• **EXERCISE DETAILS**
Would you transcribe exactly the lines from the beginning of the records below through the line with "(179, 453) none -> (208, 730) //", both included, omitting the pictures?

[Modification records]
----------------------------------------

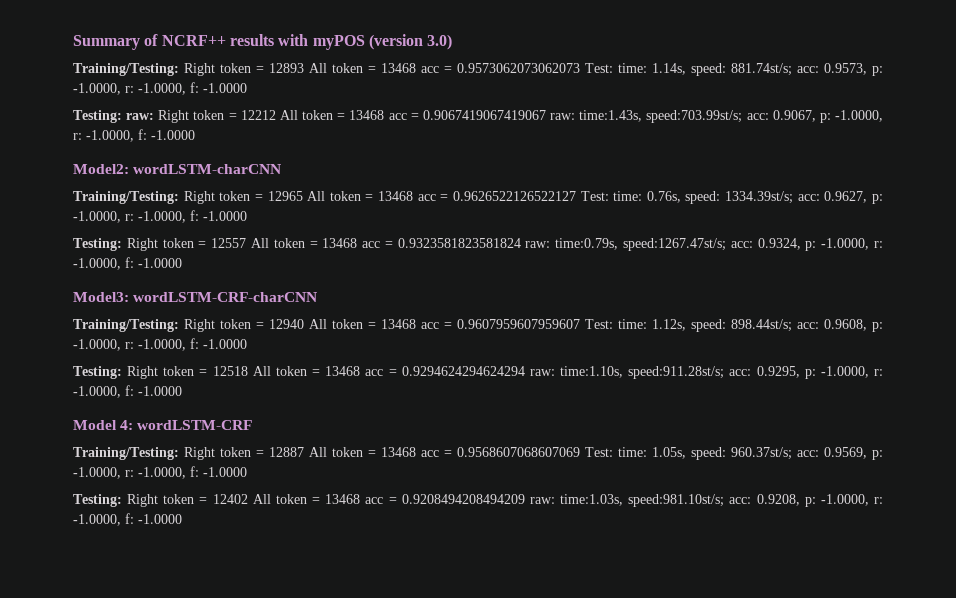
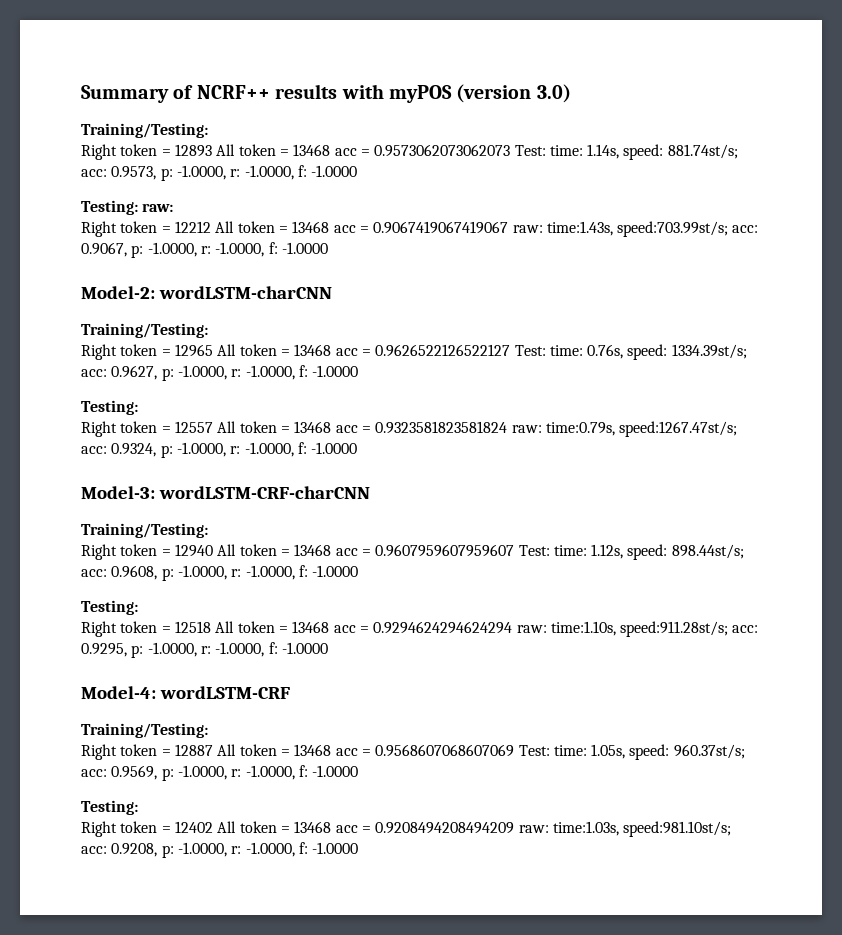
(179, 69) none -> (208, 130) //
(155, 116) none -> (174, 207) //
[73,164,129,174] Model2: -> [81,286,155,299] Model-2:
(179, 197) none -> (208, 330) //
(122, 244) none -> (138, 407) //
[73,292,129,302] Model3: -> [81,486,155,499] Model-3:
(179, 325) none -> (208, 530) //
(122, 372) none -> (138, 607) //
[73,420,134,430] Model 4: -> [81,686,156,699] Model-4:
(179, 453) none -> (208, 730) //
(122, 500) none -> (138, 807) //

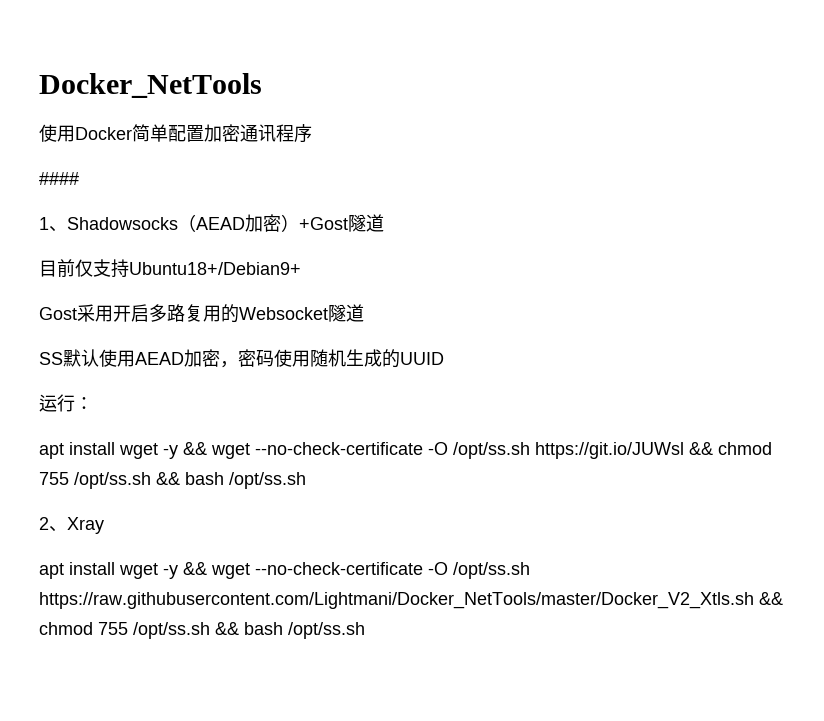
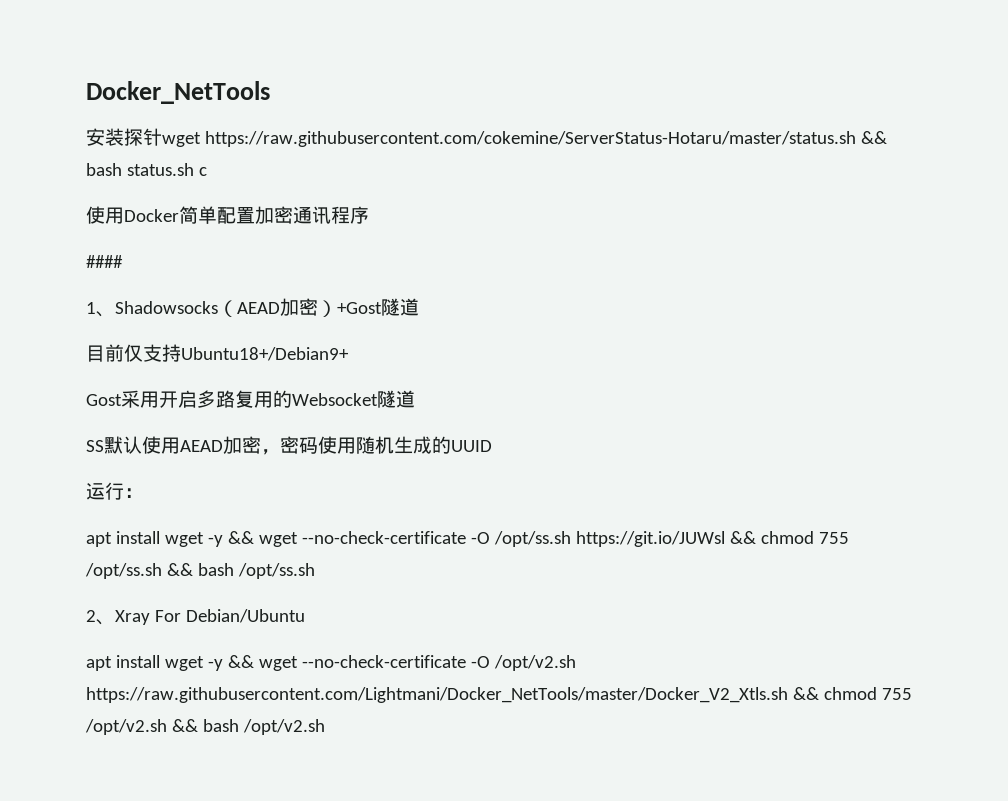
(262, 85) none -> [86,128,887,147] [86,163,207,176] // 安装探针wget https://raw.githubusercontent.com/cokemine/ServerStatus-Hotaru/master/status.sh && bash status.sh c
[39,562,530,579] // apt install wget -y && wget --no-check-certificate -O /opt/ss.sh -> [154,609,305,623] [86,655,576,671] For Debian/Ubuntu // apt install wget -y && wget --no-check-certificate -O /opt/v2.sh
[133,622,365,639] /opt/ss.sh && bash /opt/ss.sh -> [85,719,325,735] /opt/v2.sh && bash /opt/v2.sh

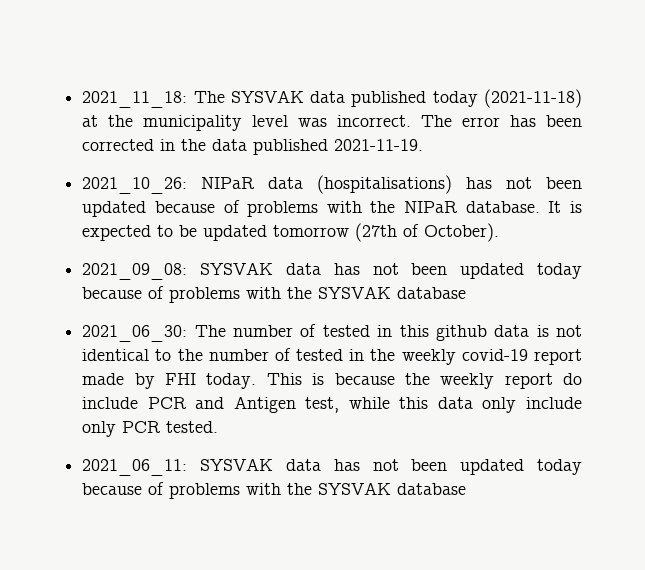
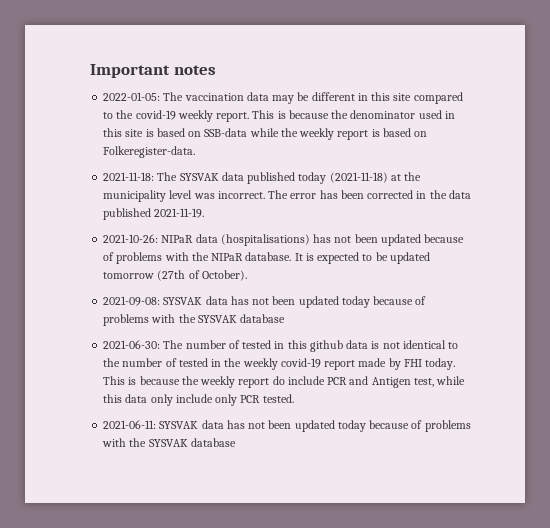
[82,91,188,108] 2021_11_18: -> [90,64,216,78] [103,92,463,104] [103,110,455,122] [103,128,428,140] [103,146,196,158] [103,172,155,181] Important notes // 2022-01-05: The vaccination data may be different in this site compared to the covid-19 weekly report. This is because the denominator used in this site is based on SSB-data while the weekly report is based on Folkeregister-data. // 2021-11-18:
[82,177,188,194] 2021_10_26: -> [103,234,159,243] 2021-10-26:
[82,263,188,280] 2021_09_08: -> [103,296,161,306] 2021-09-08:
[82,325,188,342] 2021_06_30: -> [103,340,161,349] 2021-06-30:
[82,459,188,476] 2021_06_11: -> [103,420,157,429] 2021-06-11:

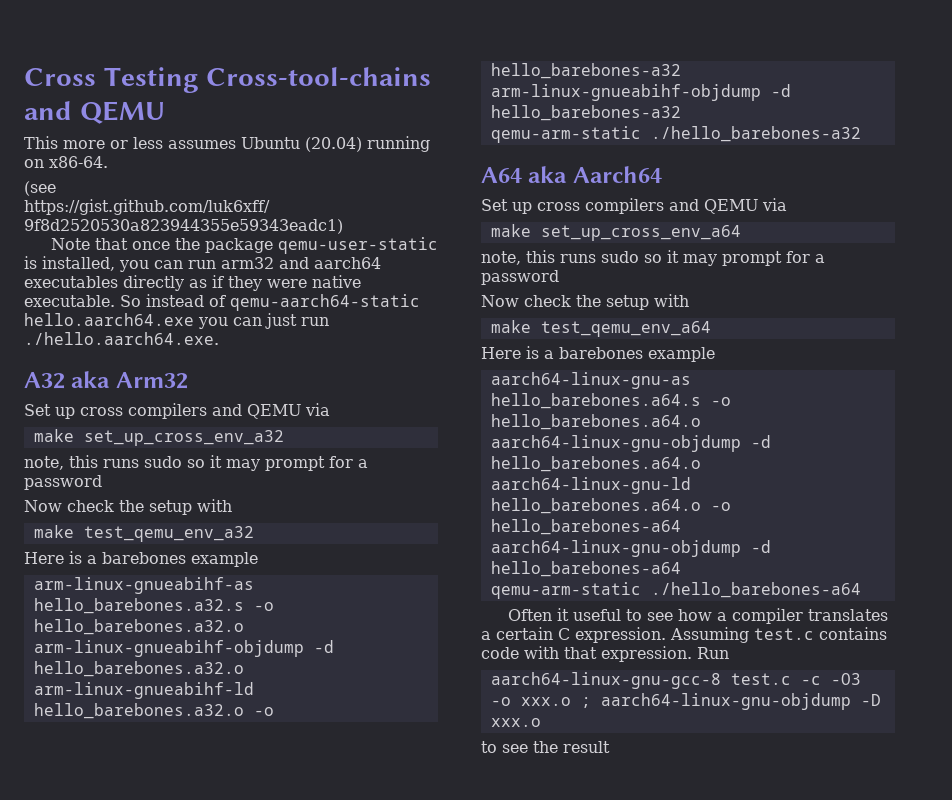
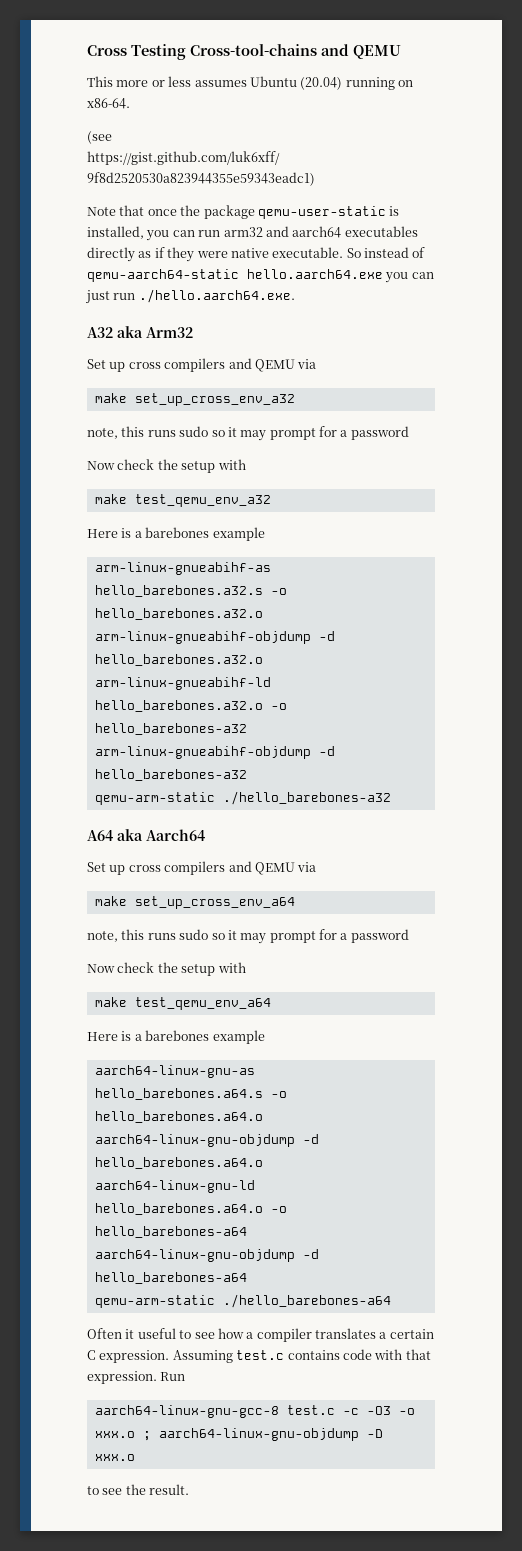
[563,741,610,753] result -> [149,1484,190,1495] result.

----------------------------------------

• **EXERCISE OUTPUT**
(179, 69) none -> (208, 130) //
(155, 116) none -> (174, 207) //
[73,164,129,174] Model2: -> [81,286,155,299] Model-2:
(179, 197) none -> (208, 330) //
(122, 244) none -> (138, 407) //
[73,292,129,302] Model3: -> [81,486,155,499] Model-3:
(179, 325) none -> (208, 530) //
(122, 372) none -> (138, 607) //
[73,420,134,430] Model 4: -> [81,686,156,699] Model-4:
(179, 453) none -> (208, 730) //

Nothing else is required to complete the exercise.